Так получалось, что раньше всегда кто-то был рядом. Веснин, Аркадий Львович, Заров. Конечно, не все из них были по- настоящему друзьями. Заров, например, оказался предателем.
И все же кто-то взрослый и сильный был рядом. Готовый если не помочь, так хотя бы отразить удар. Можно было забыться, почувствовать себя ребенком.
Теперь надо было быть взрослым.
И это – навсегда.
Кирилл покосился на Визитера. Тот, похоже, дремал. Они ехали в метро к «Домодедовской», так решил Виз, и Кирилл не стал требовать объяснений. Визу виднее, он помнит то, что забыл Кирилл.
Теперь так будет всегда.
Решают за него.
Давать показания – это оказалось еще той работой. Наверное, мучительной даже для абсолютно невинного человека.
Ярослав Заров никогда не считал себя образцом праведности.
Он рассказал о своей деловой поездке в Москву и о встрече со старым поклонником его книг – политиком Рашидом Хайретдиновым. Как остановился у него, за пределами Москвы, почему и пренебрег обязательной регистрацией иногородних, второсортных граждан. О том, как началась стрельба, как был ранен Шедченко, как он успел увидеть убегающего убийцу…
О том, как Визирь подошел к нему, накладывающему повязку на грудь Шедченко, покачал головой, склонился к раненому и вопросительно посмотрел на него, он не рассказал. К чему? Это был лишь миг, короткий и важный лишь для Посланников. «Награда за верность?» – спросил тогда Заров, и лицо Визиря дрогнуло. Шедченко оплошал, потерял ценность. Стал даже опасным – мало ли что наговорит в наркозном бреду человек.
Но Хайретдинов не посмел добить полковника. При нем, Прототипе Творчества, нелепом и слабом человеке.
Последнем сообщнике Власти…
Ярослав маялся в комнате – кажется, раньше здесь жил сам Шедченко. Хорошая комната, уютная, она ему нравилась. Дом был полон чужих людей. Следователи, оперативники, спецназовцы с затянутыми масками лицами. Визирь сидел в своем кабинете с каким-то совсем уж важным человеком, генералом МВД. Последний раз, возвращаясь с допроса – или это называется «снятием показаний»? – Заров услышал голоса из-за двери. Негодующий бас генерала: «Пятеро убитых, Рашид! Четверо ваших охранников и гражданская девка! Один в реанимации, с инфарктом! Что тут, бля, творится?» И приглушенный, вкрадчивый голос Визиря: «На вас возложено обеспечение безопасности депутатов Думы…»

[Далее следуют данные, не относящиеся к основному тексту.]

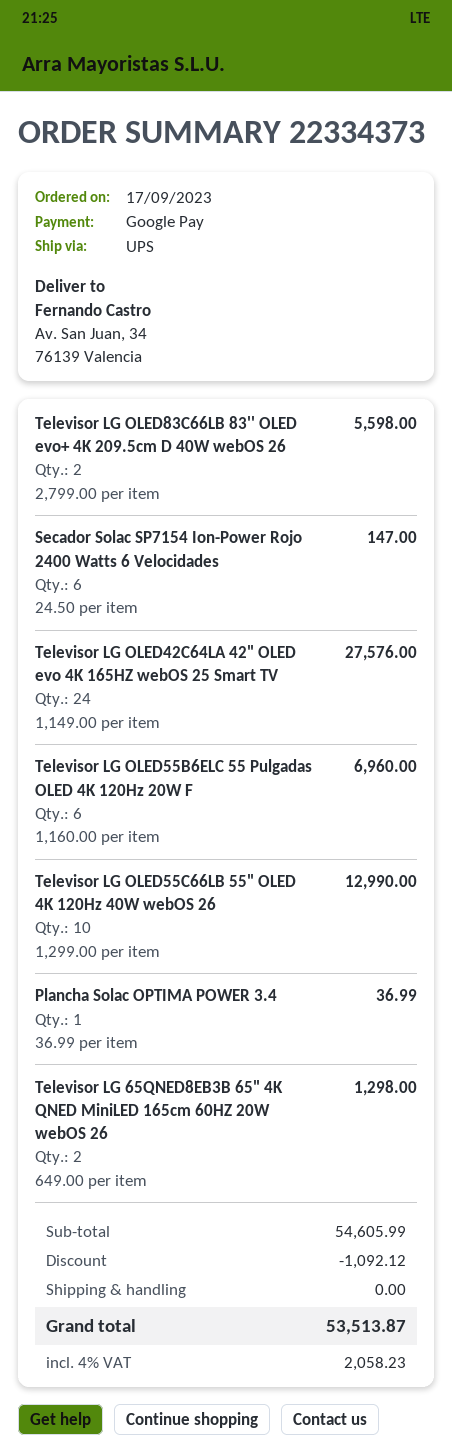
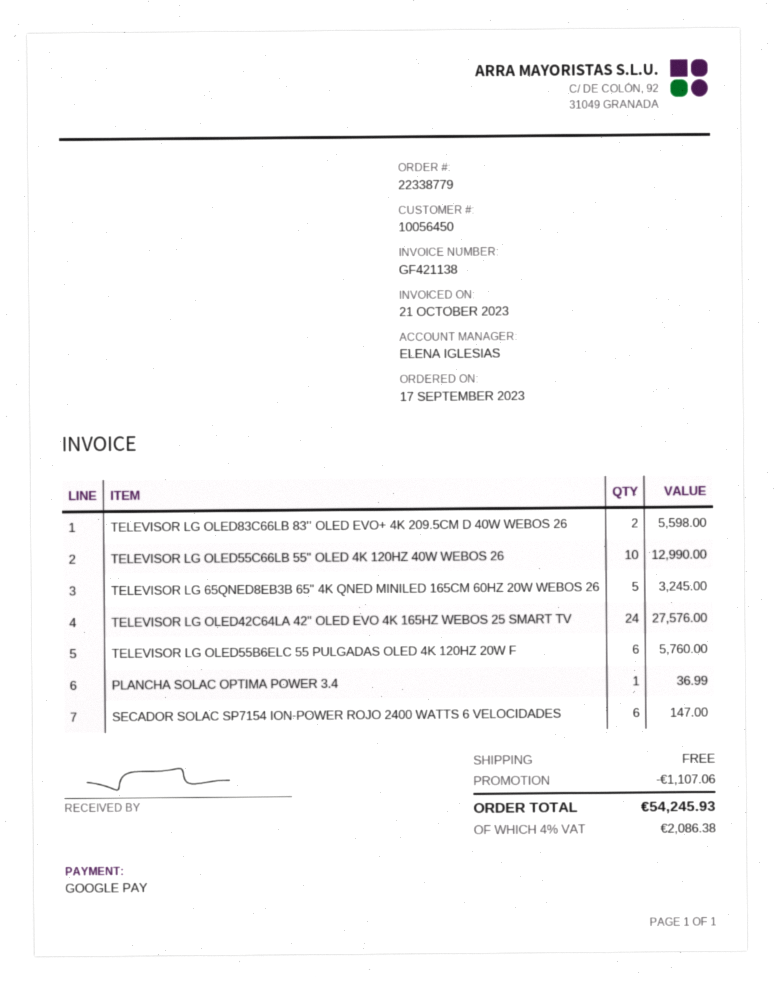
order number: 22334373 -> 22338779
Televisor LG OLED55B6ELC 55 Pulgadas OLED 4K 120Hz 20W F: 6 for 6960.00 -> 6 for 5760.00
Televisor LG 65QNED8EB3B 65" 4K QNED MiniLED 165cm 60HZ 20W webOS 26: 2 for 1298.00 -> 5 for 3245.00
discount: 1092.12 -> 1107.06
tax: 4% = 2058.23 -> 4% = 2086.38
total: 53513.87 -> 54245.93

Ой-ой-ой, генерал… Ты еще не понимаешь, во что вляпался. Ты еще прикрыт высотой своего поста, верой в себя, сильного и неуязвимого, стража закона в Российском государстве… Погоди немного. Пообщайся с тем, кто есть Власть.
Ярослав попытался заснуть. Даже разделся, лег в постель, поймав на древней радиоле какую-то мягкую, блюзовую музыку. Напрасная попытка. Сейчас его усыпила бы пригоршня люминала или бутылка водки. Но не было ни того, ни другого. Ничего, кроме страха – раздастся стук в дверь, и люди в масках сомкнут на запястьях наручники – и дурацкой, бессмысленной жалости.
К Шедченко, который валяется сейчас на операционном столе, голый и неподвижный, с распахнутой грудной клеткой и введенным в трахею тубусом наркозного аппарата. К пацанам, бредущим сейчас по ночным улицам Москвы.
Даже себя самого он жалел, никогда не подозревая, что это возможно.
Дописался, литератор. Фантазии стали жизнью – и ударили вслед неотвратимо и непреклонно. Получай свое Чудо. Почувствуй то, в чем убеждал других.
Жизнь – не игра.
Он поднялся, когда стрелки часов подползли к двенадцати. Натянул джинсы, надел свитер на голое тело. По радио стали крутить русские группы, он морщился, узнавая знакомые мелодии.
В конце коридора стоял парень с автоматом. Посмотрел на него – под вязаной тканью маски лицо безэмоционально, как у робота-полицейского в кино. Отвернулся. Заров прошел мимо, стараясь держать шаг твердым. Словно мимо злой собаки, томящейся на хилом поводке…
– Простите…
Ярослав обернулся.
– Закурить не будет? – вполголоса спросил парень.
– Сейчас…
Он вернулся в комнату, нашел пачку, ловя себя на суетливости движений. Снова вышел, протянул спецназовцу сигарету.